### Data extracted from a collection
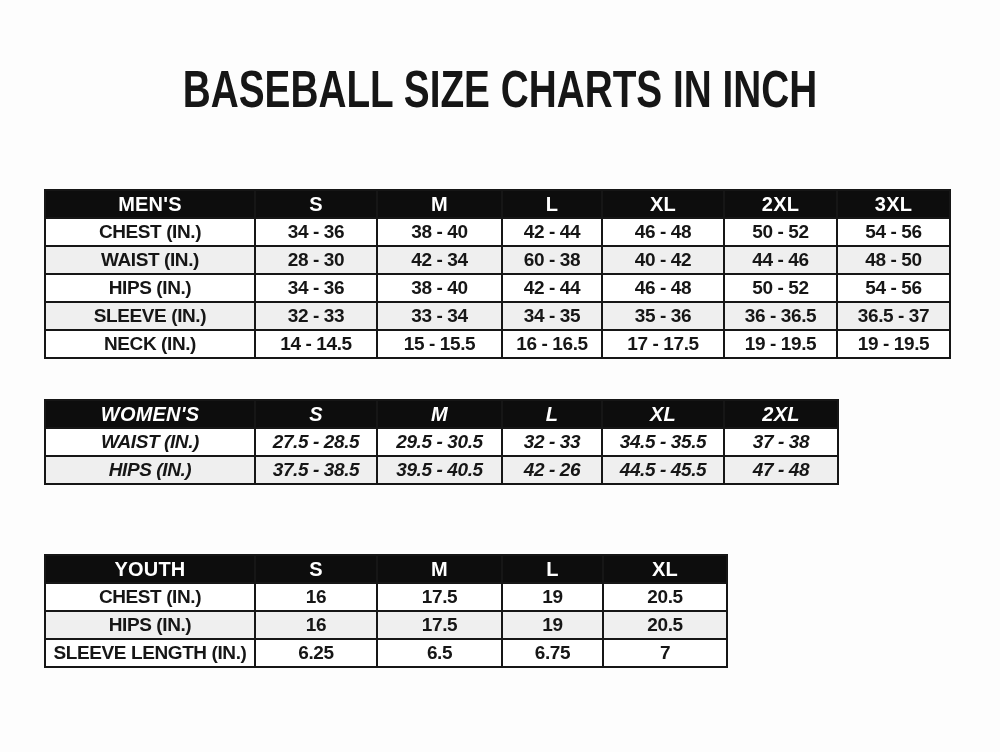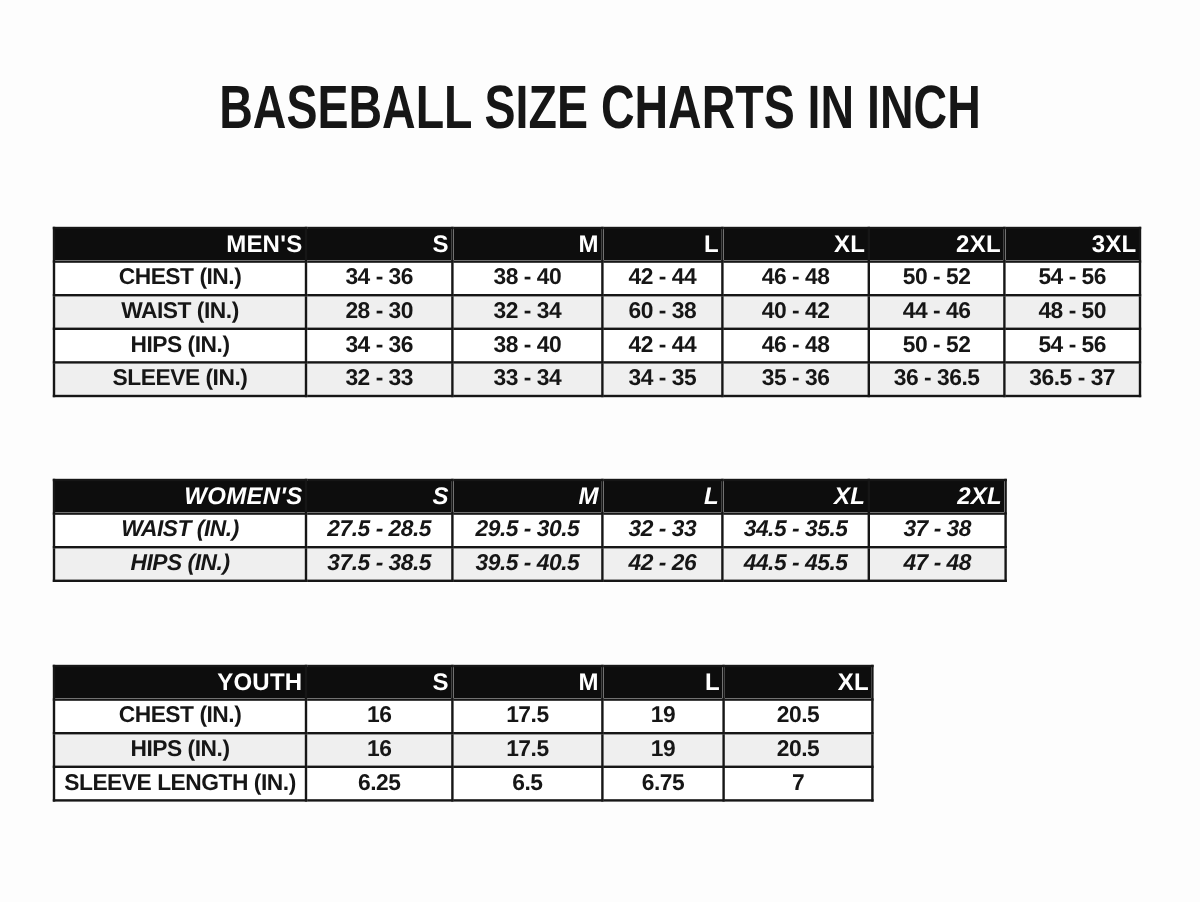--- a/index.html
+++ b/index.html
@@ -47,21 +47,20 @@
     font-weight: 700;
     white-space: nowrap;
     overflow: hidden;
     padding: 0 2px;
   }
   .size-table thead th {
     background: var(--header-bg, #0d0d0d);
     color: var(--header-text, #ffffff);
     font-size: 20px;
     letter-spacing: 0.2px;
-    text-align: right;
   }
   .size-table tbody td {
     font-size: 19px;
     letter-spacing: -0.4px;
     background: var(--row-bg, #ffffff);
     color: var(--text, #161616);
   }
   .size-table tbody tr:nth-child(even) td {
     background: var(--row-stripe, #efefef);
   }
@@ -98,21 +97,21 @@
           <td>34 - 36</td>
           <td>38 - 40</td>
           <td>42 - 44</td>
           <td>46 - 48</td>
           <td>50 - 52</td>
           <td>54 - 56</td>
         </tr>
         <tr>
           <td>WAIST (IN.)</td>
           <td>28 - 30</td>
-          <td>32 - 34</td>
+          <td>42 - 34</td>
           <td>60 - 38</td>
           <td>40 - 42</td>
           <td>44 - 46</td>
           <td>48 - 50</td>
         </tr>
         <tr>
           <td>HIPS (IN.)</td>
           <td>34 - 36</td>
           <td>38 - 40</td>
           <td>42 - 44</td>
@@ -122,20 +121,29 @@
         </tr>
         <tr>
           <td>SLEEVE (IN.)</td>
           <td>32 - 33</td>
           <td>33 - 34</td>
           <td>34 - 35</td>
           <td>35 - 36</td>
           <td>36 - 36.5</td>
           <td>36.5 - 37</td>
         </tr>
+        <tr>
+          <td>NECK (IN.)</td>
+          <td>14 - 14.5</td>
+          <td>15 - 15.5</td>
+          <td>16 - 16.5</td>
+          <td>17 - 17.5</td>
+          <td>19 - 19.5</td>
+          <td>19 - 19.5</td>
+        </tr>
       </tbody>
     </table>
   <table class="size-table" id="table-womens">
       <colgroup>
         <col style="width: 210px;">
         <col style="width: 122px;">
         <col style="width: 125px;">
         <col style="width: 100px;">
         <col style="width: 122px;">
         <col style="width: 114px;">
...
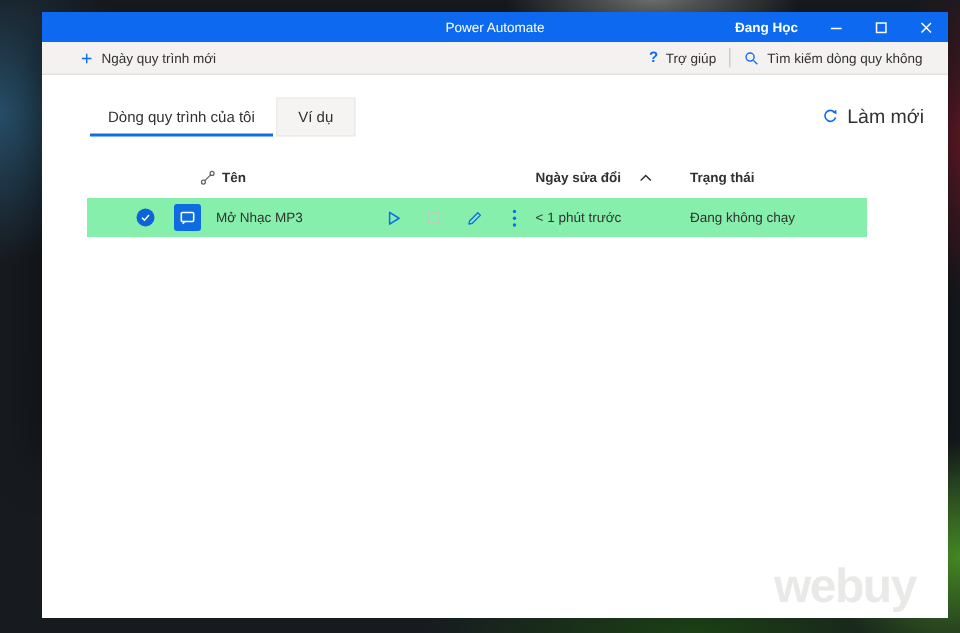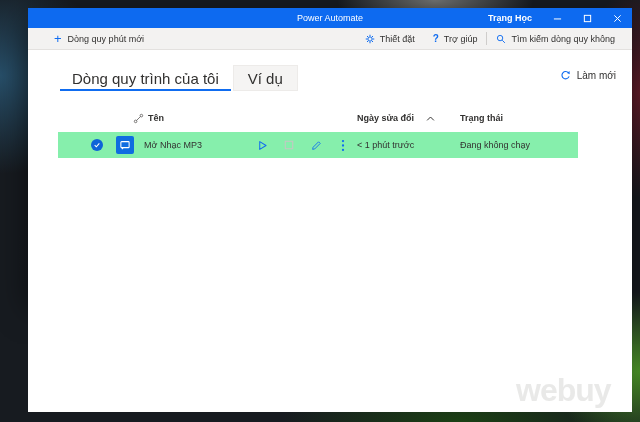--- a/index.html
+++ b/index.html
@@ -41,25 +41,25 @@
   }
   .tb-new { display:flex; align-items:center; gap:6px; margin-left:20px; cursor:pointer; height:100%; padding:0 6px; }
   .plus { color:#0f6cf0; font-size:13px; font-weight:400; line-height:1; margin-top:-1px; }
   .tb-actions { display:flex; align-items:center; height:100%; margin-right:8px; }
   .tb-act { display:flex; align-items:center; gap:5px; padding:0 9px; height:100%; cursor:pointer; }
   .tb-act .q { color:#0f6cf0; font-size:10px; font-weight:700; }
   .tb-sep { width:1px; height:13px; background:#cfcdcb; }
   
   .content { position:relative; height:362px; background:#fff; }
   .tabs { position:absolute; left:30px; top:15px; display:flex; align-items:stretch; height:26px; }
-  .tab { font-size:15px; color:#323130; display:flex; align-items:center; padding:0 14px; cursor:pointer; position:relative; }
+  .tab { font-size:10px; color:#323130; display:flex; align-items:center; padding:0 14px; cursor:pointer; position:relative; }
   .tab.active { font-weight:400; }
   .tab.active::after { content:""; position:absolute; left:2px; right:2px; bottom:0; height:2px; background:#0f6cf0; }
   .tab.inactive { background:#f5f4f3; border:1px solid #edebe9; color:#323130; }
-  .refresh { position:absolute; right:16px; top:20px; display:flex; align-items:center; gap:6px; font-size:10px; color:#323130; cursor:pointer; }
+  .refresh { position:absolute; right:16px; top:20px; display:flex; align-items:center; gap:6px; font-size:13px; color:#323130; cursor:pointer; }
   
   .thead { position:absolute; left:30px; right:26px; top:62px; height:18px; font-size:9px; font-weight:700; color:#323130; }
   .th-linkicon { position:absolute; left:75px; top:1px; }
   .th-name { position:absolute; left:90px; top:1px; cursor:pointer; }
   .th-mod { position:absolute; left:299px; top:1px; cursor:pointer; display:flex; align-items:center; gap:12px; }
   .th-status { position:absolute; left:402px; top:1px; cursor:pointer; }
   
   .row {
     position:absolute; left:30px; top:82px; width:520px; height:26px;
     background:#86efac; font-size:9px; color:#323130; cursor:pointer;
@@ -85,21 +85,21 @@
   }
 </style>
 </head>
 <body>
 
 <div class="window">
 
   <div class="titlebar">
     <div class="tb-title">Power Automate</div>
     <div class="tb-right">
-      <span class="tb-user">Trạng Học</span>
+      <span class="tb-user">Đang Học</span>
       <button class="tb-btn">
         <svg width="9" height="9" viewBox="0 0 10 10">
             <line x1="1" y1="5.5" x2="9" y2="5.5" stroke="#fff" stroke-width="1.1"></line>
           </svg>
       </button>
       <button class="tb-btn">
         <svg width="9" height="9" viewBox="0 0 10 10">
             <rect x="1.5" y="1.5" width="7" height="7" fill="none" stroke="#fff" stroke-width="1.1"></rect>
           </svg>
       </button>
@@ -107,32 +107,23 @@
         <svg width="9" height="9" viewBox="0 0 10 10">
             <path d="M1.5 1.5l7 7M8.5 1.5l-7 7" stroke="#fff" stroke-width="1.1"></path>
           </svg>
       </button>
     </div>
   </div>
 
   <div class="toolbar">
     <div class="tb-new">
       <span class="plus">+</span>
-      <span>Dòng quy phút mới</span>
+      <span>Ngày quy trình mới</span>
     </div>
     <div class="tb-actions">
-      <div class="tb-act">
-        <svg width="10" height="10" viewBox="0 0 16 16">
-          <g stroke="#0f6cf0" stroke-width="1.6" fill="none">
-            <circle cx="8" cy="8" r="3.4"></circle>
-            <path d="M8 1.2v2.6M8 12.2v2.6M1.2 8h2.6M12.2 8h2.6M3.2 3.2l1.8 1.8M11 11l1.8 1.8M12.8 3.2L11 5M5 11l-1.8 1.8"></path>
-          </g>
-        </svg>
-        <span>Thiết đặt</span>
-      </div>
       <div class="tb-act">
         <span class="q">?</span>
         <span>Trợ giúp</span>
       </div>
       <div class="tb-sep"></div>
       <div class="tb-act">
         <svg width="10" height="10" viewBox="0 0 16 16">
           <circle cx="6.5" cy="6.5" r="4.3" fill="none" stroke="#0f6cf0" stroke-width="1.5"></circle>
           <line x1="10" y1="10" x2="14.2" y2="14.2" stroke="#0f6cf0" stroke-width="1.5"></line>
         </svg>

### WHAT IS REQUIRED
Write out exactly the lines above between the line with "background:#f5f4f3; border:1px solid" and the line with "align-items:center; gap:6px; font-size:10px;", inclusive, and nothing beyond them.

### RESPONSE TO THE EXERCISE
   .tab.inactive { background:#f5f4f3; border:1px solid #edebe9; color:#323130; }
-  .refresh { position:absolute; right:16px; top:20px; display:flex; align-items:center; gap:6px; font-size:10px; color:#323130; cursor:pointer; }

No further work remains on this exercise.